1

As a exercise, I am making a simple vocabulary trainer. The file I am reading contains the vocabulary, which also includes special characters like äöü for example.

I have been struggling to read this file, however, without getting mangled characters instead of the approperate special characters.

I understand why this is happening but not how to correctly solve it.

Here is my attempt:

Unit(const char* file)
:unitName(getFileName(file),false){
    std::wifstream infile(file);
    std::wstring  line;
    infile.imbue(std::locale(infile.getloc(), new std::codecvt_utf8<wchar_t, 0x10ffff, std::consume_header>()));
    while (std::getline(infile, line))
    {

        std::wcout<<line.c_str()<<"\n";
        this->vocabulary.insert(parseLine(line.c_str(),Language::EN_UK,Language::DE));
    }

}

The reading process stops as soon as a entry is reached that contains a special character.

I have even been able to change the code slightly to see where exactly it stops reading:

while (infile.eof()==false)
{
    std::getline(infile, line);
    std::wcout<<line.c_str()<<"\n";
    this->vocabulary.insert(parseLine(line.c_str(),Language::EN_UK,Language::DE));
}

If I do it like this, the output loops the entry with the special character but stops outputting it right before the special character would appear like so:

Instead of:
cross-class|klassenübergreifend 
It says:
cross-class|klassen
cross-class|klassen
cross-class|klassen
cross-class|klassen
.
.
.

this leads me to believe that the special character gets misinterpreted as a line end by getline.

I do not care if I have to use getline or something else, but in order for my parse function to work, the string it gets needs to represent a line in the file. Therefore reading the entire buffer into a string wont work, unless I do the seperation myself.

How can I properly and neatly read a utf-8 file line by line?

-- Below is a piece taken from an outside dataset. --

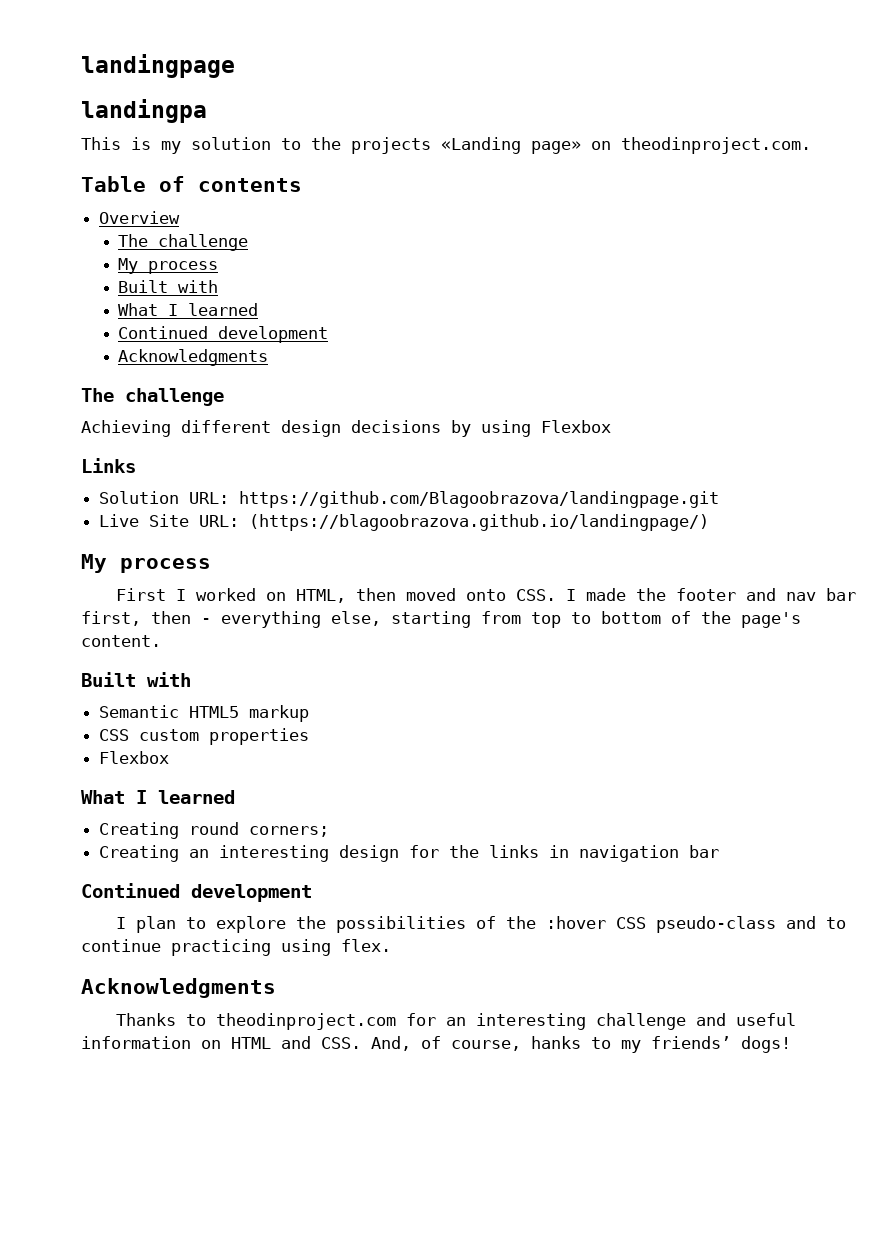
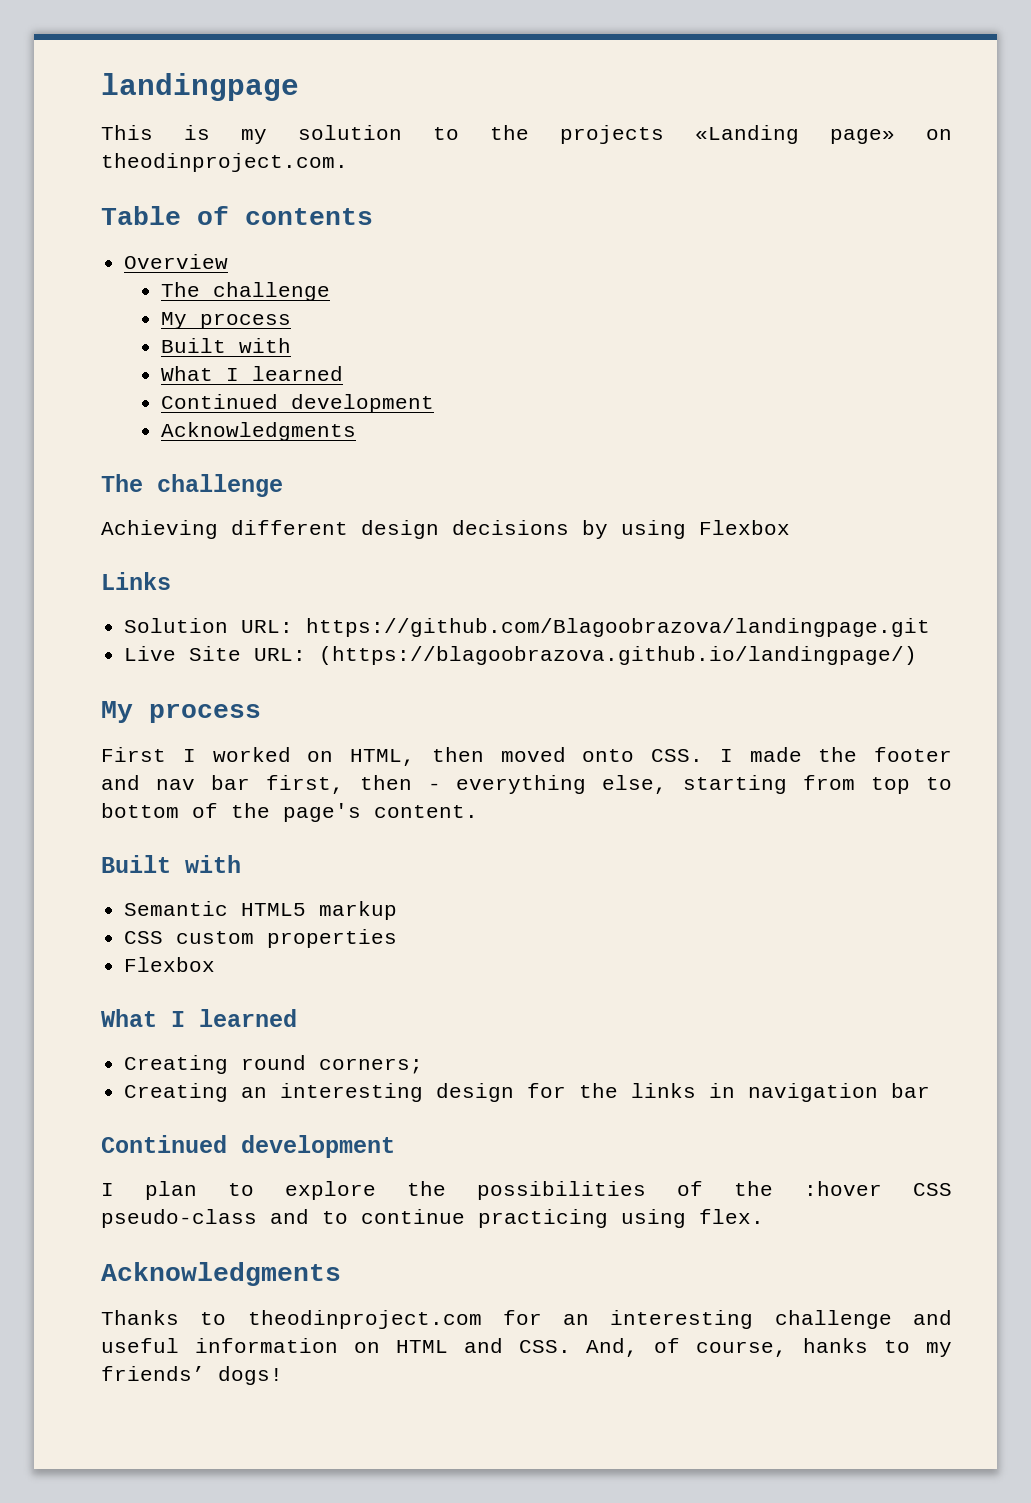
[81,99,207,123] // landingpa -> (299, 87) none

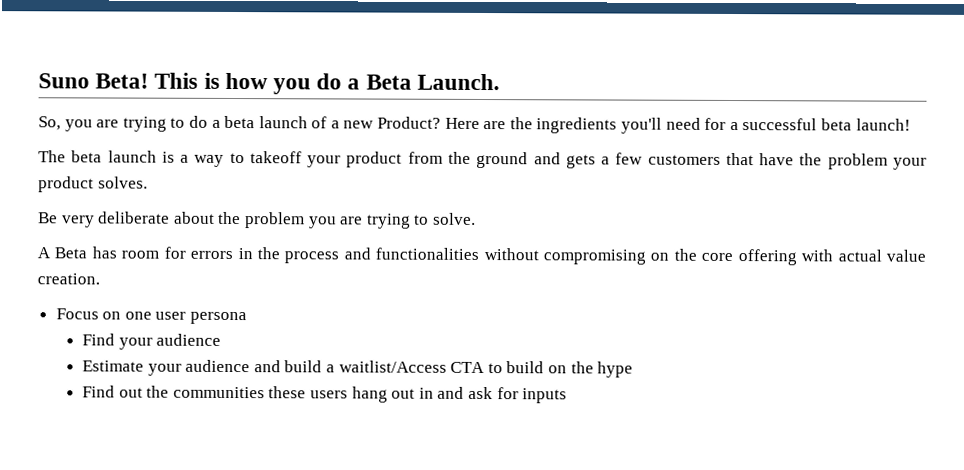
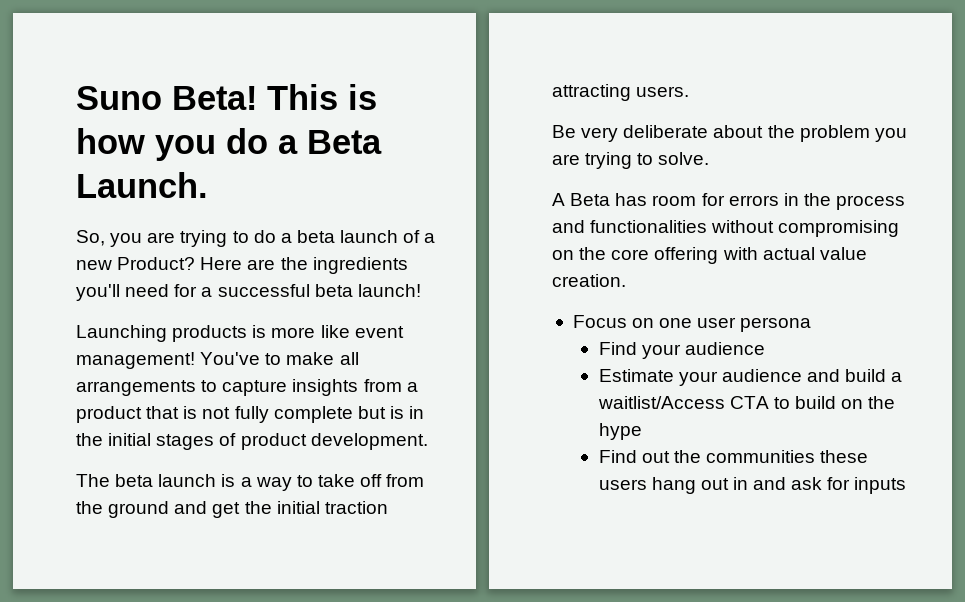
(911, 124) none -> [76,325,404,342] [76,352,359,369] [76,379,418,396] [76,406,425,423] [76,433,428,450] // Launching products is more like event management! You've to make all arrangements to capture insights from a product that is not fully complete but is in the initial stages of product development.
[249,151,403,168] takeoff your product -> [317,474,383,487] take off
[565,152,927,170] [38,176,148,193] gets a few customers that have the problem your product solves. -> [212,501,388,518] [552,84,690,101] get the initial traction attracting users.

Note: I looked for other articles on here but most of them either use getline or just explain why but not how to solve it.

MoustacheSpy
  • 743
  • 1
  • 6
  • 27
  • This is our pragmatic approach: The UTF-8 was invented with the intention that it can be processed with programs which understand the first 128 bits of ASCII and just ignore the rest. Hence, in our software we use always UTF-8 internally which is stored in common `std::string` (or `referred with `const char*`). As long as we do storage - no issues. For proper exchange with GUI (in our case Qt), we explicitly provide it as UTF-8 and request UTF-8. (Qt might convert it internally which is beyond our scope.) – Scheff's Cat Jun 10 '18 at 13:05
  • Once, we did portability wrappers for selected functions of the win32 API, we used our own functions to convert UTF-8 from/to UTF-16 (which was stored in `std::wstring`). Please, note that conversion UTF-8 from/to UTF-16 is a mere computation without the necessity to "know" any contents (as both are distinct encodings for Unicode). The win32 API provides any resp. function with a `W` suffix which is the multi-byte variant - effectively the UTF-16 variant. Btw. `äöüß` are our common test cases (or issues) as well... ;-) "klassenübergreifend"... :-) – Scheff's Cat Jun 10 '18 at 13:13
  • Applying this to the above comments: _How can I properly and neatly read a utf-8 file line by line?_: With `std::ifstream` and without consideration of any specific locale. (If in doubt - just use C locale.) – Scheff's Cat Jun 10 '18 at 13:20
  • 1
    Why are you using `wchar_t` with *UTF-8* data? – Nicol Bolas Jun 10 '18 at 13:37
  • @Scheff I am sorry I think I made a mistake with the title? Anyways I am simply trying to print the text with the special characters in the console thats all. I now realise that I have been doing UTF-16 thanks to your comments but I still dont know how I can get the special characters to display correctly when printing them to the command line (I am not using QT) – MoustacheSpy Jun 10 '18 at 13:45
  • Console output in Windows is a drama. As I told you, we are using in our S/W UTF-8 exclusively. Output for users is localized using translation tables (with English fall-back messages). Hence, sometimes these texts are printed on console. (As we have only few console applications but most with GUI, these are rarely dedicated for end users - but debug messages for developers and testers.) Correct console output of UTF-8 in Windows - no chance. I once tried `SetConsoleOutputCP(65001); // UTF-8` which I found "accidentally" in SO - it's a petty... – Scheff's Cat Jun 10 '18 at 15:57
  • ...still no `äöüß` (and typographical quotion marks, and greek symbols, and...) The only change was _how_ it looked wrong. After a recent update of Windows, suddenly the output stopped totally with the first non-ASCII-like sequence. Finally, I became tired of this and dropped the topic i.e. I gave up. (It's not that bad as (our) users don't like the console.) ;-) You may google the topic and will get multiple hits in SO as this question pops periodically. Ah yepp, I forgot to mention that I don't expect issues in other OSes. AFAIK, Linux terminals (at least the xterm) does support UTF-8 fine. – Scheff's Cat Jun 10 '18 at 16:04
  • Just found another promising Q/A: [SO: Output unicode strings in Windows console app](https://stackoverflow.com/q/2492077/7478597). (Did I give up too early?) For UTF-8 to UTF-16 conversion, there is e.g. this: [SO: How to convert UTF-8 std::string to UTF-16 std::wstring?](https://stackoverflow.com/a/7154226/7478597). (In our S/W, we do it quite similar.) If you get a running example I would enjoy to read your self-answer. – Scheff's Cat Jun 10 '18 at 16:17

0 Answers0